- _What to produce_
Your answer should consist of the lines holding "Sans", copied from the material below.

##### Data supplied

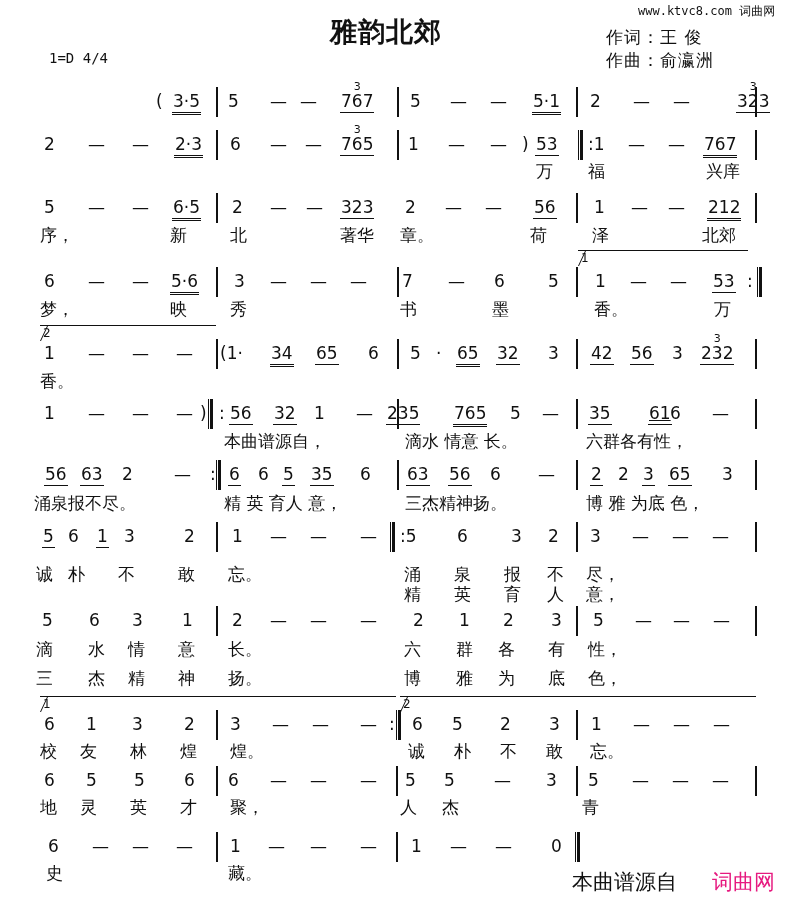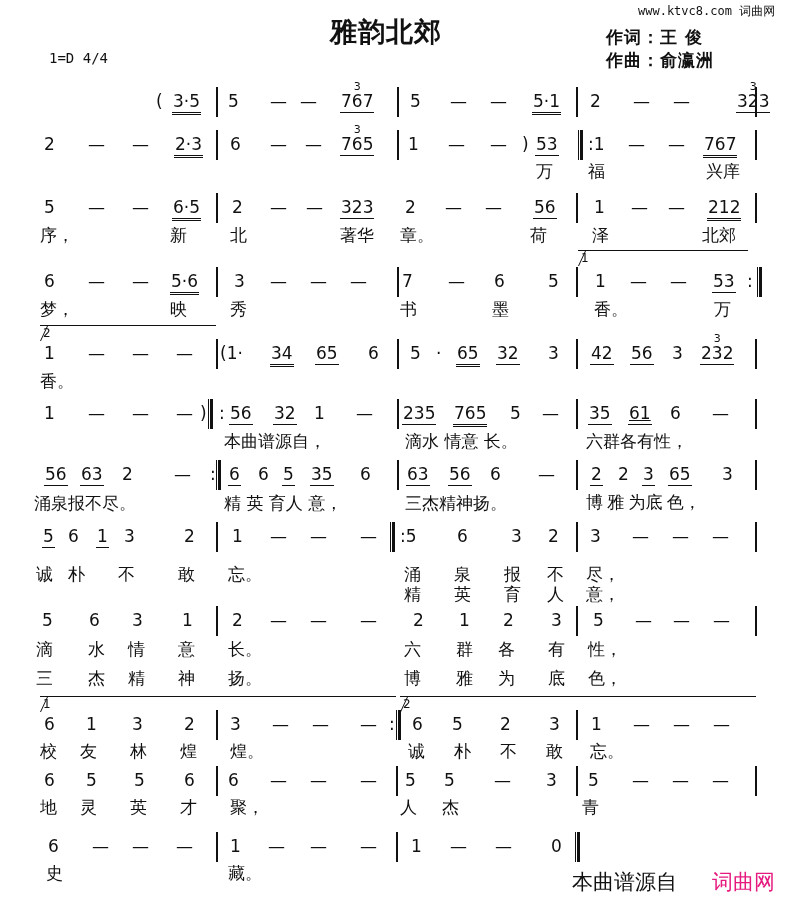--- a/index.html
+++ b/index.html
@@ -8,7 +8,7 @@
   .abs { position: absolute; white-space: nowrap; }
   .title { left: 330px; top: 14px; font-size: 27px; font-weight: bold; letter-spacing: 1px; }
   .site { left: 638px; top: 3px; font-family: "DejaVu Sans Mono", monospace; font-size: 12px; }
-  .credit { left: 606px; font-size: 17px; font-weight: bold; letter-spacing: 1px; }
+  .credit { left: 606px; font-size: 17px; font-weight: normal; letter-spacing: 1px; }
   .key { left: 49px; top: 50px; font-family: "DejaVu Sans Mono", monospace; font-size: 14px; }
   .row { position: absolute; left: 0; width: 800px; height: 24px; }
   .tok { position: absolute; top: 0; font-size: 17px; line-height: 22px; text-align: center; }

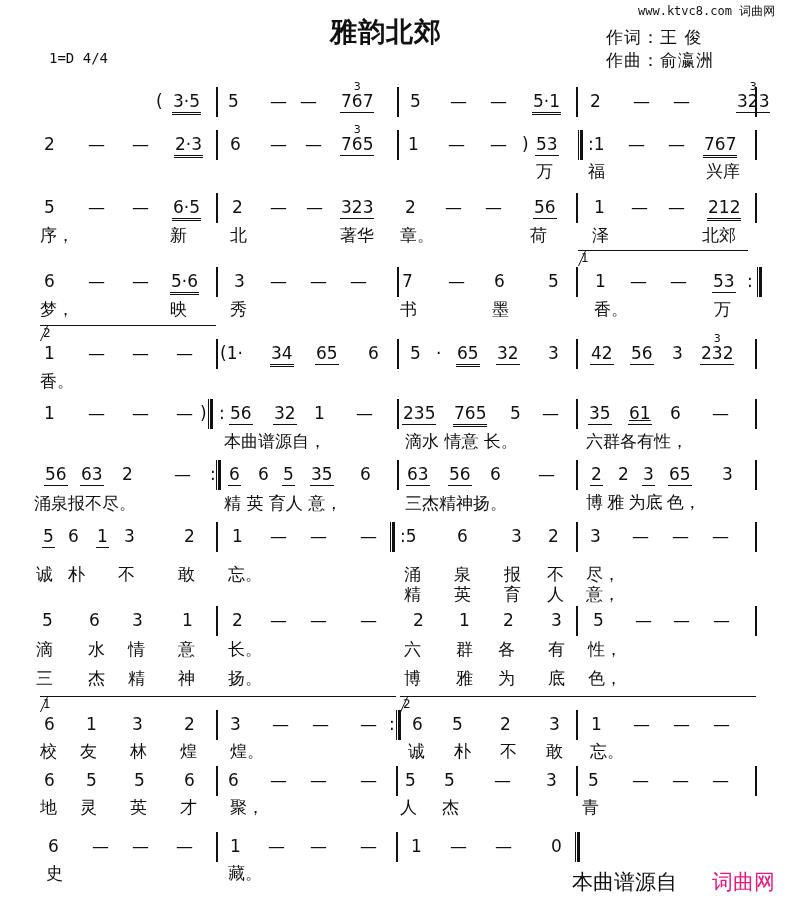--- a/index.html
+++ b/index.html
@@ -155,7 +155,7 @@
       <span class="tok ul1" style="left: 273px;">32</span>
       <span class="tok" style="left: 314px;">1</span>
       <span class="tok" style="left: 356px;">—</span>
-      <span class="tok ul1" style="left: 402px;">235</span>
+      <span class="tok ul1" style="left: 386px;">235</span>
       <span class="tok ul2" style="left: 453px;">765</span>
       <span class="tok" style="left: 510px;">5</span>
       <span class="tok" style="left: 542px;">—</span>

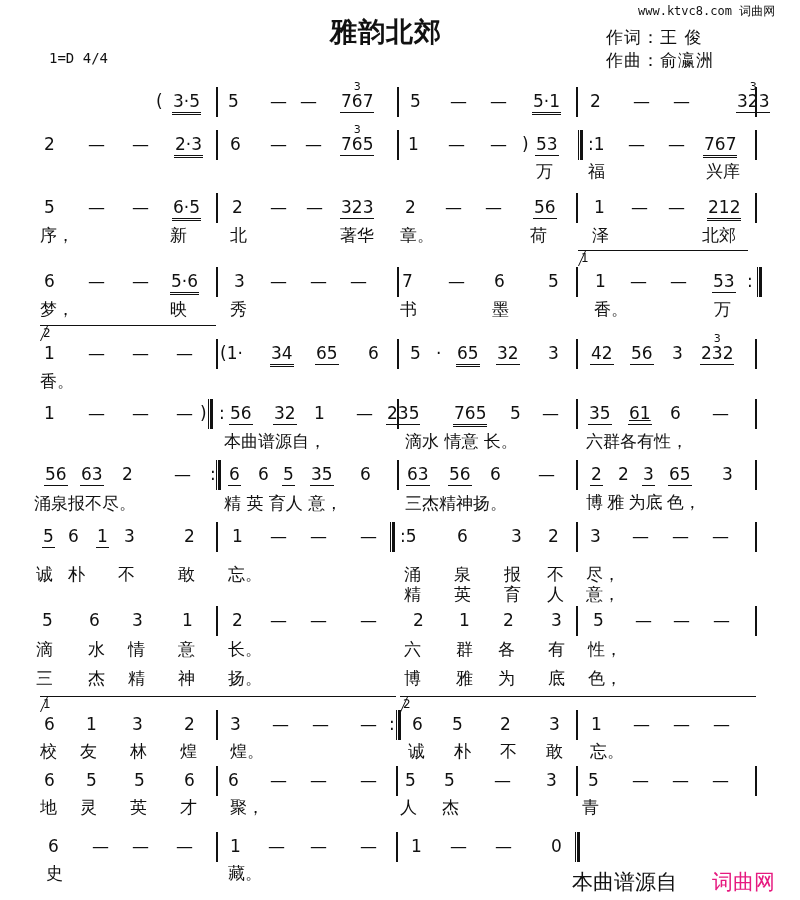--- a/index.html
+++ b/index.html
@@ -160,7 +160,7 @@
       <span class="tok" style="left: 510px;">5</span>
       <span class="tok" style="left: 542px;">—</span>
       <span class="tok ul1" style="left: 588px;">35</span>
-      <span class="tok ul1" style="left: 628px; text-decoration: underline;">61</span>
+      <span class="tok ul1" style="left: 648px; text-decoration: underline;">61</span>
       <span class="tok" style="left: 670px;">6</span>
       <span class="tok" style="left: 712px;">—</span>
       <div class="bar" style="left: 397px;"></div>

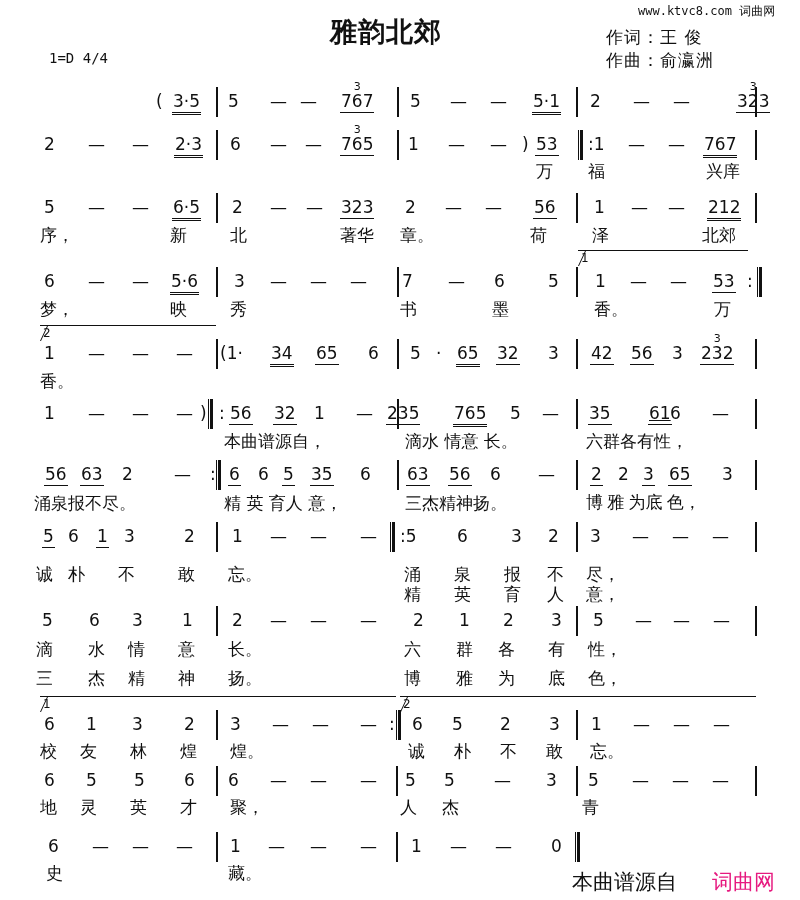--- a/index.html
+++ b/index.html
@@ -334,7 +334,7 @@
       <span class="c" style="left: 34px;">涌泉报不尽。</span>
       <span class="c" style="left: 224px;">精 英  育人 意，</span>
       <span class="c" style="left: 405px;">三杰精神扬。</span>
-      <span class="c" style="left: 586px; font-family: Liberation Serif, serif;">博 雅  为底 色，</span>
+      <span class="c" style="left: 586px;">博 雅  为底 色，</span>
     </div>
     <div class="lyr" style="top: 563px; left: 0px; width: 800px;">
       <span class="c" style="left: 36px;">诚</span>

##########

- _Solution for this task_
   .site { left: 638px; top: 3px; font-family: "DejaVu Sans Mono", monospace; font-size: 12px; }
   .key { left: 49px; top: 50px; font-family: "DejaVu Sans Mono", monospace; font-size: 14px; }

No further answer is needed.